Datawind, a UK-based company, is following the footsteps of Tesco, Argos and Aldi after launching the world’s cheapest tablet in the UK.

The UbiSlate 7Ci is priced at £30, which is £70 cheaper than Argos’s MyTablet and less than Tesco’s Hudl at £119 and Carphone Warehouse’s £49 Avoca 7.

The 7-inch model runs the 2011 Android Ice Cream Sandwich and has 512MB of RAM and 4GB of storage, which can be expanded up to 32GB using a microSD card.

The tablet is the commercial version of the Aakash 2 tablet, which was built for universities and schools in India to improve education.

Other features include a Cortex A8 1GHz processor, games and education apps.

DataWind said it could afford to sell the device at £30 after the cost of the hardware was offset by the revenue from content and advertising.

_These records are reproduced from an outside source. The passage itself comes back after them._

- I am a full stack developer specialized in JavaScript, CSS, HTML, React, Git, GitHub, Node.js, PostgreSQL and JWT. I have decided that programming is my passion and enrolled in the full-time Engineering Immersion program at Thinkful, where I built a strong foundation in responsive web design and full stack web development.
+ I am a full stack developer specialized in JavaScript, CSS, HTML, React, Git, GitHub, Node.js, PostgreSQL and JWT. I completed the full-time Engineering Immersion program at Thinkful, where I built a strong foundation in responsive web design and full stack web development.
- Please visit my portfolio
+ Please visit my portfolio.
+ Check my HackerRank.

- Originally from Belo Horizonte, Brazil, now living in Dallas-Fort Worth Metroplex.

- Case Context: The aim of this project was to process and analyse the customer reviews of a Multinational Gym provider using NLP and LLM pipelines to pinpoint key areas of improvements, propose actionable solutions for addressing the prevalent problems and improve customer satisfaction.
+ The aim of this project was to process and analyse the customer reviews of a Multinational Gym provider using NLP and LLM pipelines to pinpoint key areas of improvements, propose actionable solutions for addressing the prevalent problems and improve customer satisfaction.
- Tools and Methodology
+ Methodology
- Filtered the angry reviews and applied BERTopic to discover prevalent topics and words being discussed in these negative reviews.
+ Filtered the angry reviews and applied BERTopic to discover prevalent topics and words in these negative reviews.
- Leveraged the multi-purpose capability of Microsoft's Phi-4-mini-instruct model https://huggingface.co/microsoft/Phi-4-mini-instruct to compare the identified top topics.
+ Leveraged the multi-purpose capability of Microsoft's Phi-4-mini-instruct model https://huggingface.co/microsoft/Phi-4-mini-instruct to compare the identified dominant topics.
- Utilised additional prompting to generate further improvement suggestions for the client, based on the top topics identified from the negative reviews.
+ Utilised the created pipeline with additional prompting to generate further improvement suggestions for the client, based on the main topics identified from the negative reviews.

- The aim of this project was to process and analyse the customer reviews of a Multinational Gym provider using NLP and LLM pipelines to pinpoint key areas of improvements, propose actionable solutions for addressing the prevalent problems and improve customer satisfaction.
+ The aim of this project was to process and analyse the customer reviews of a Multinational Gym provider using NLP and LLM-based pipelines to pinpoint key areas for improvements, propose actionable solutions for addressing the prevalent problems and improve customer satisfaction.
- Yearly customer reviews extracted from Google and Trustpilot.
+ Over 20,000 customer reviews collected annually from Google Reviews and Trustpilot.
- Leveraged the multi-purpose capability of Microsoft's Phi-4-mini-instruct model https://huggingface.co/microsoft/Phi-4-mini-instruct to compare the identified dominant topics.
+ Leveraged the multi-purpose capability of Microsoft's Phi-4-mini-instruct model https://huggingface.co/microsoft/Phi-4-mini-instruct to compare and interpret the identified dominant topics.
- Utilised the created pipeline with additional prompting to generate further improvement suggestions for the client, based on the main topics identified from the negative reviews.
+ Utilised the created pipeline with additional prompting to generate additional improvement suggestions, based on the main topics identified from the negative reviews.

According to Gartner, "basic" tablets are expected to account for almost 45% of the total market by 2017. Other research from IDC shows that tablet computers are set to overtake PC sales this year, growing to 229.4m units, driven by lower cost devices.

Google’s Asus-manufactured released its updated Nexus 7 at £199 this year, which is one of the lightest tablets, weighing 290g.

Tesco followed suit after releasing the Android-based Hudl, which has already sold out just weeks before Christmas, while Amazon recently dropped the price of the Kindle Fired HD down to £119.

Argos then released MyTablet, before Aldi rivalled them all with its £79 Lifetab earlier this month, which sold out after its first weekend of going on sale.